Words matter to the queer community. While a certain f word is more commonly used in problematic rhetoric aimed at us, it goes beyond that. Especially in the case of us “choosing our lifestyle”. Queer celebrity, Miley Cyrus, is now guilty of using this rhetoric.

In a recent Instagram story, Cyrus, and non-binary pansexual, made the following comment:

“Don’t give up. You don’t have to be gay, there are good people with di*** out there, you just gotta find them. You just gotta find a di** that’s not a di**, you know what I mean?”

Naturally, it gets worse.

“I always thought I had to be gay because I just thought all guys are evil, but that’s not true. There are good people out there that just happen to have dicks. I’ve only ever met one, and he’s on this live.”

Cyrus is an extremely vocal queer celebrity, having been open about their pansexuality and gender queerness, an intersection that is often ignored and discriminated against in the LGBTQ+ community. This is why her comments come as a shock to her fans and queer folk alike.

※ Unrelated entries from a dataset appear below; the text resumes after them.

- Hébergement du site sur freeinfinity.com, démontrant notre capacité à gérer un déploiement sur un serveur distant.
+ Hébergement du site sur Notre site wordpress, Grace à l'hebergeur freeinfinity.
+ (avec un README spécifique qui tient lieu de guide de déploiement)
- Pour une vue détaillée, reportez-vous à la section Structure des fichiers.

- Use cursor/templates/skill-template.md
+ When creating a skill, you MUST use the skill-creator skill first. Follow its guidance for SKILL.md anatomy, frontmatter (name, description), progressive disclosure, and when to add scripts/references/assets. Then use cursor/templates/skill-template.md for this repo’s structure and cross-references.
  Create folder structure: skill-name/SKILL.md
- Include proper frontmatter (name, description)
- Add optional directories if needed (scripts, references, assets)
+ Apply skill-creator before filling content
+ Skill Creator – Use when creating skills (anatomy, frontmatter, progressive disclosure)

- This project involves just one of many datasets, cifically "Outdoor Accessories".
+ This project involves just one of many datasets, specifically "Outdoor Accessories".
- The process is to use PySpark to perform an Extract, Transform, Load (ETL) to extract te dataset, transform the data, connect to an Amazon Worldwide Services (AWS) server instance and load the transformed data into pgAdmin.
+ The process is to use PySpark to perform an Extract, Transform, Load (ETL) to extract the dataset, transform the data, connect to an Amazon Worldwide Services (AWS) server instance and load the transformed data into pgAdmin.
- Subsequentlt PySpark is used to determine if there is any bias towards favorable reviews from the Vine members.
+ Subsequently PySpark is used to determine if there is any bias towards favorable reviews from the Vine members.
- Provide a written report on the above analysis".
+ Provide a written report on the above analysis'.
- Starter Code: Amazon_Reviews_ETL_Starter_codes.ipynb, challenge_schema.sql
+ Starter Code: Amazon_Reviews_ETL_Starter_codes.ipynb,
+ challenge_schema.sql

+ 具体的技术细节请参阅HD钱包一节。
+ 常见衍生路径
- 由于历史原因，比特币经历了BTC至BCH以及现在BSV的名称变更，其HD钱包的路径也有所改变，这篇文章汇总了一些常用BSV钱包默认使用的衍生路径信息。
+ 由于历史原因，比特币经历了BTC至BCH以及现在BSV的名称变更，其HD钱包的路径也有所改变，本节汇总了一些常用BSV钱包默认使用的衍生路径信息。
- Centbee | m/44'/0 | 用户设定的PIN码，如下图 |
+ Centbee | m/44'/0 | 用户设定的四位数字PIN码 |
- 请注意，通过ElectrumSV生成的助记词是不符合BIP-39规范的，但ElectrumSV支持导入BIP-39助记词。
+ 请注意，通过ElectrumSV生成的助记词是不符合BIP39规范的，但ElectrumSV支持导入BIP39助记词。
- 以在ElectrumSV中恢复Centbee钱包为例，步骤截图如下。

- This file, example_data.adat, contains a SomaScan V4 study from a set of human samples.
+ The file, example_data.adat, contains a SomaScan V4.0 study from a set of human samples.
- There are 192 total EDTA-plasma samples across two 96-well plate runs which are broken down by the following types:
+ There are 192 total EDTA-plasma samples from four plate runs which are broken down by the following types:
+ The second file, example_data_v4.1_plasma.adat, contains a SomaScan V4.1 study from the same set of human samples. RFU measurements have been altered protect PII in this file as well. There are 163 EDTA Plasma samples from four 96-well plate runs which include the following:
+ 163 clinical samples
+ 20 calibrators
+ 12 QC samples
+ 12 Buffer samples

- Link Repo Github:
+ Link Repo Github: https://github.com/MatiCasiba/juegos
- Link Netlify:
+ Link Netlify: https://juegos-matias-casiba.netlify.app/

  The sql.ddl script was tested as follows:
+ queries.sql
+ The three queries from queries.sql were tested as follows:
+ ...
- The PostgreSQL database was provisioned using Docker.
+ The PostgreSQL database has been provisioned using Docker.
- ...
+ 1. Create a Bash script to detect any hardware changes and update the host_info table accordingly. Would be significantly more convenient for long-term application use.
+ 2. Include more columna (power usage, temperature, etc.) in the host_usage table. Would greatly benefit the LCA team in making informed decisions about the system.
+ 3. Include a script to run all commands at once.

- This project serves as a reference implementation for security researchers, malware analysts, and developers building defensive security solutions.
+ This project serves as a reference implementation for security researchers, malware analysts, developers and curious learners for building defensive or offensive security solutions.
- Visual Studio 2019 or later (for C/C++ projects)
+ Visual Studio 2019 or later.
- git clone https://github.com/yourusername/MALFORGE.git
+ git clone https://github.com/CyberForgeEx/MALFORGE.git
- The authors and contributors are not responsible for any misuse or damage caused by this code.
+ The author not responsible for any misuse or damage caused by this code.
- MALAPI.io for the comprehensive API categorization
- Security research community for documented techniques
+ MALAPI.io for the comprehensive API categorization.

From the view of a queer person, it appears that Cyrus, a once very open and proud queer person, who arguably marketed the latest chapter of their career on their queerness, is now making it seem like being queer is something those losing in love choose. This is disgusting.

I am a queer person. I’ve known since I was twelve. I came out to close friends at the age of fourteen. I was outed at the age of fifteen to most of the kids in my grade. I tried killing myself shortly after.

I knew if my family found out, I would without a doubt be pushed away. I knew that some of my peers would ostracize me. I knew I would struggle no matter where I went. So why would I choose that type of life? I wouldn’t.

I did not choose to feel unsafe holding my first girlfriend’s hand in high school. I did not choose to have to be worried about potential business prospects finding out about my identity.

I did not choose to have an identity that’s even ignored by other people in the LGBTQ+ community. I sure did not choose to even entertain Cyrus’ ignorant comments.

Myself and millions of others who have their safety, livelihood, and lives threatened want Cyrus’ ignorant statement to be a teaching moment for those both inside and outside the LGBTQ+ community.

First and foremost, it’s not a choice. It never has been and never will be. While there are plenty of cisgender heterosexual people that are awesome and make great partners for queer people, they’re also the largest perpetrators of hate crimes toward the LGBTQ+ community, as well as just not really some queer folks type.

The second lesson, and a very overlooked fact amongst queer people, is that just because you belong to a marginalized community, doesn’t mean you can’t be problematic, or use your marginalized identity to defend your ignorant behavior.